*Exercise brief*
For this exercise, output the entries below exactly from the line that holds "- install CSI driver" to the line that holds "- Register the", both ends included. No pictures belong in the copy.
#####
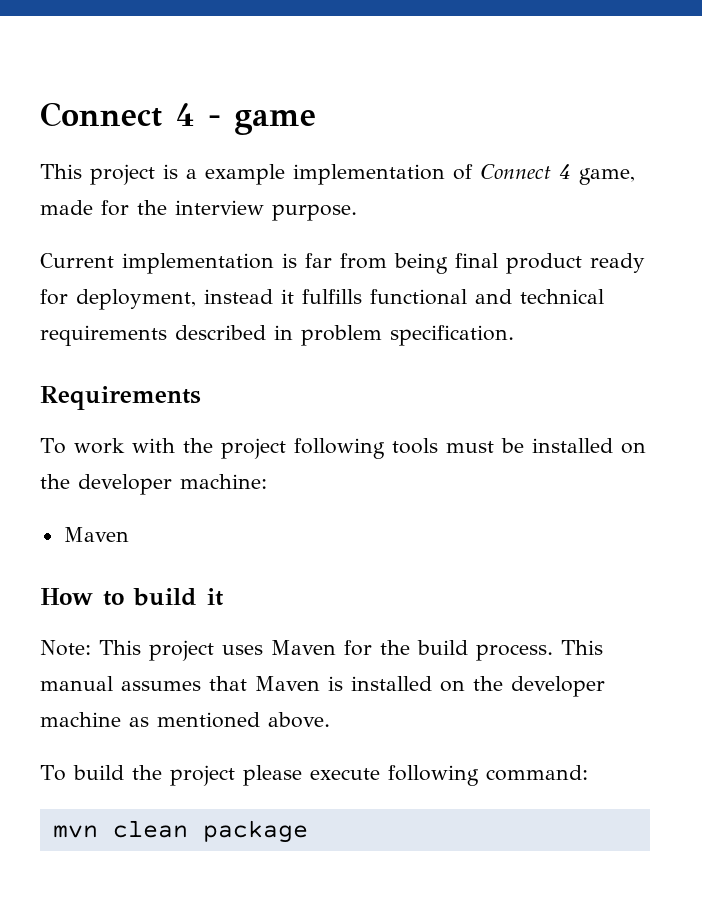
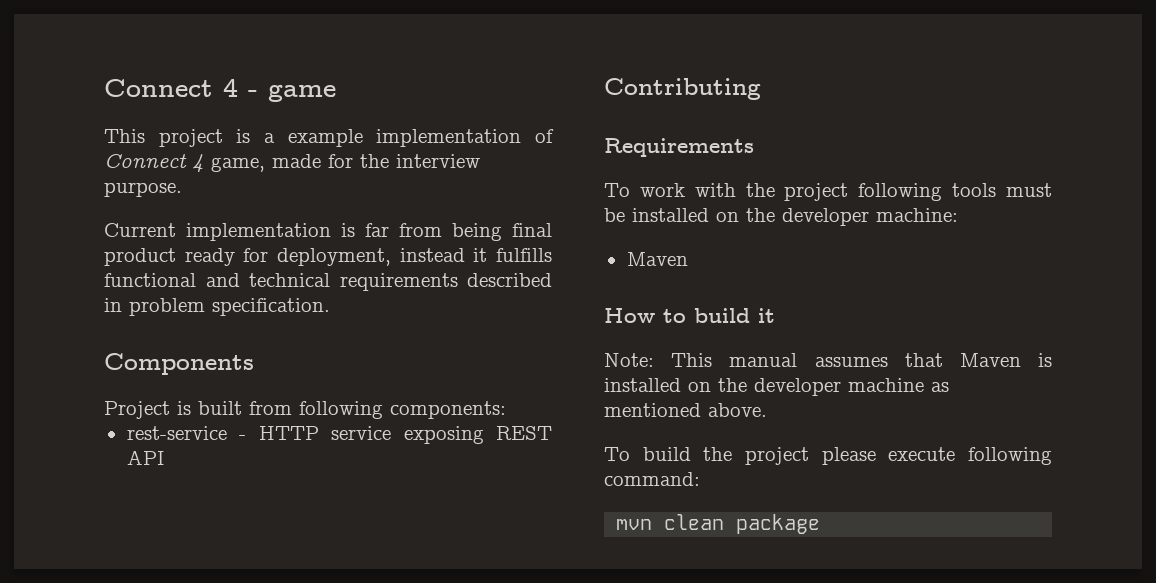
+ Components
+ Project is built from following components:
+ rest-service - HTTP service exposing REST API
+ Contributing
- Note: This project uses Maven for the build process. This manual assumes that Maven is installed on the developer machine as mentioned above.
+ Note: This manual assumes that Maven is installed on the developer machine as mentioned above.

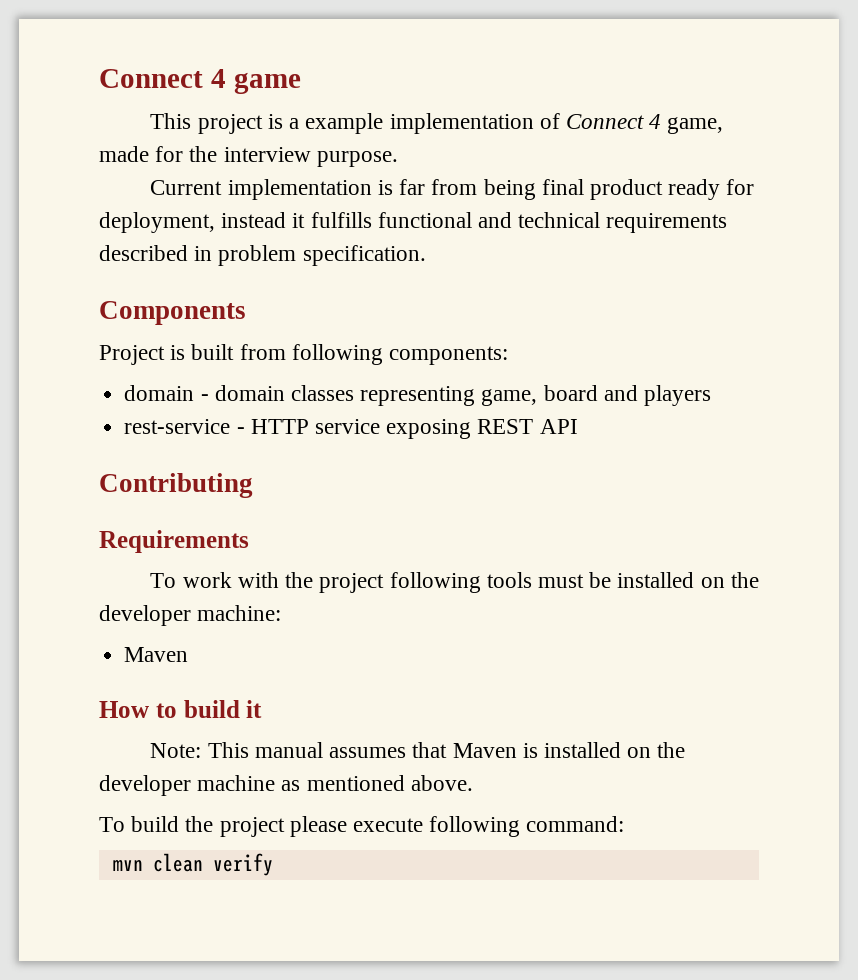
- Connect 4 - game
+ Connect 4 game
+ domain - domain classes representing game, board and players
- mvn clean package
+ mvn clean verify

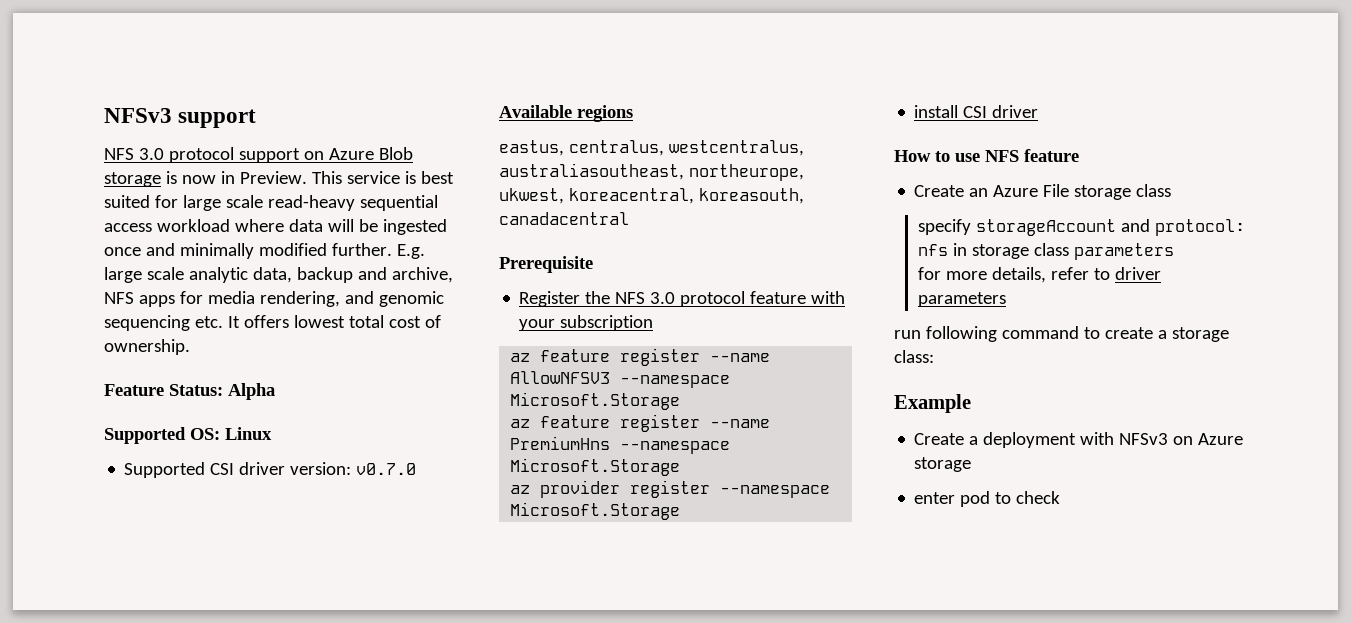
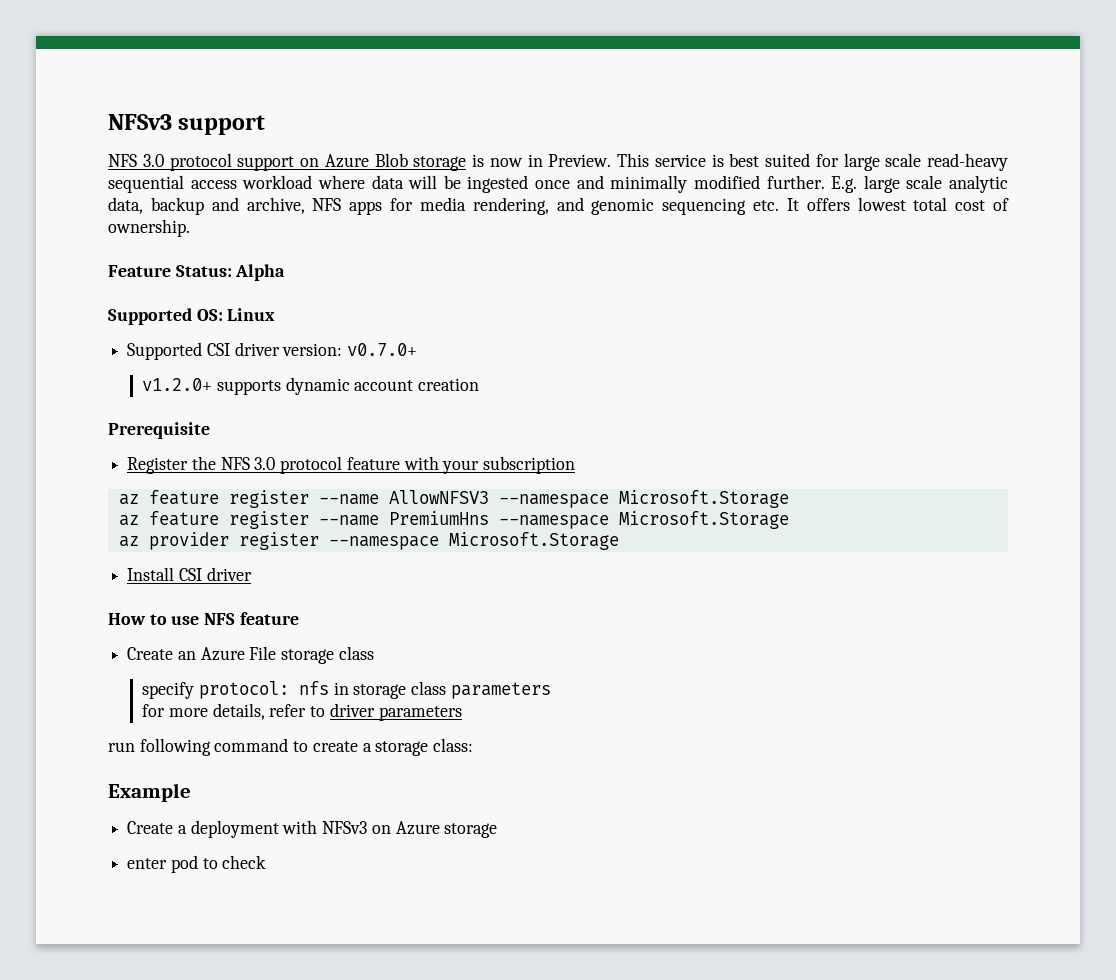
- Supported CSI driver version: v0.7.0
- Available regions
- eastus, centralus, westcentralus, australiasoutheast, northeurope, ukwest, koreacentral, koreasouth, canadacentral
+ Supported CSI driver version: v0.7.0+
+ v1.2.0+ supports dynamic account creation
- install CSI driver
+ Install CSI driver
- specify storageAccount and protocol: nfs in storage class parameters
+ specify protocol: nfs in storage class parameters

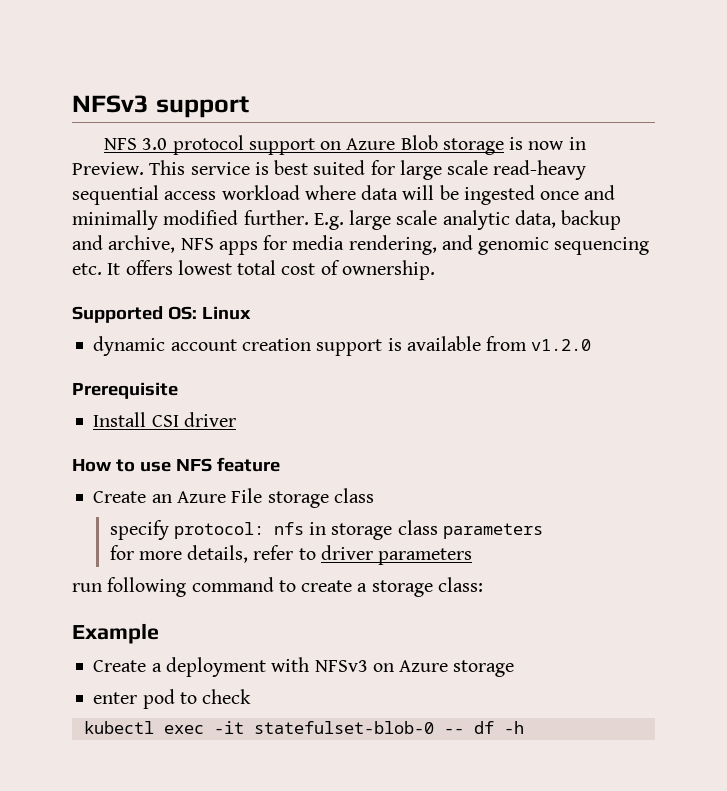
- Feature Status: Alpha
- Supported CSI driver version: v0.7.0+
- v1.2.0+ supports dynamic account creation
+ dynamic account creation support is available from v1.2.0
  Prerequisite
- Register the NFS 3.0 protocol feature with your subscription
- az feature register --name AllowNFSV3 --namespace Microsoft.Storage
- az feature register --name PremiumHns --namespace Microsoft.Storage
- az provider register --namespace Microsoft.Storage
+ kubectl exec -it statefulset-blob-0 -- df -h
#####
*Solution to this exercise*
- install CSI driver
+ Install CSI driver
- specify storageAccount and protocol: nfs in storage class parameters
+ specify protocol: nfs in storage class parameters

- Feature Status: Alpha
- Supported CSI driver version: v0.7.0+
- v1.2.0+ supports dynamic account creation
+ dynamic account creation support is available from v1.2.0
  Prerequisite
- Register the NFS 3.0 protocol feature with your subscription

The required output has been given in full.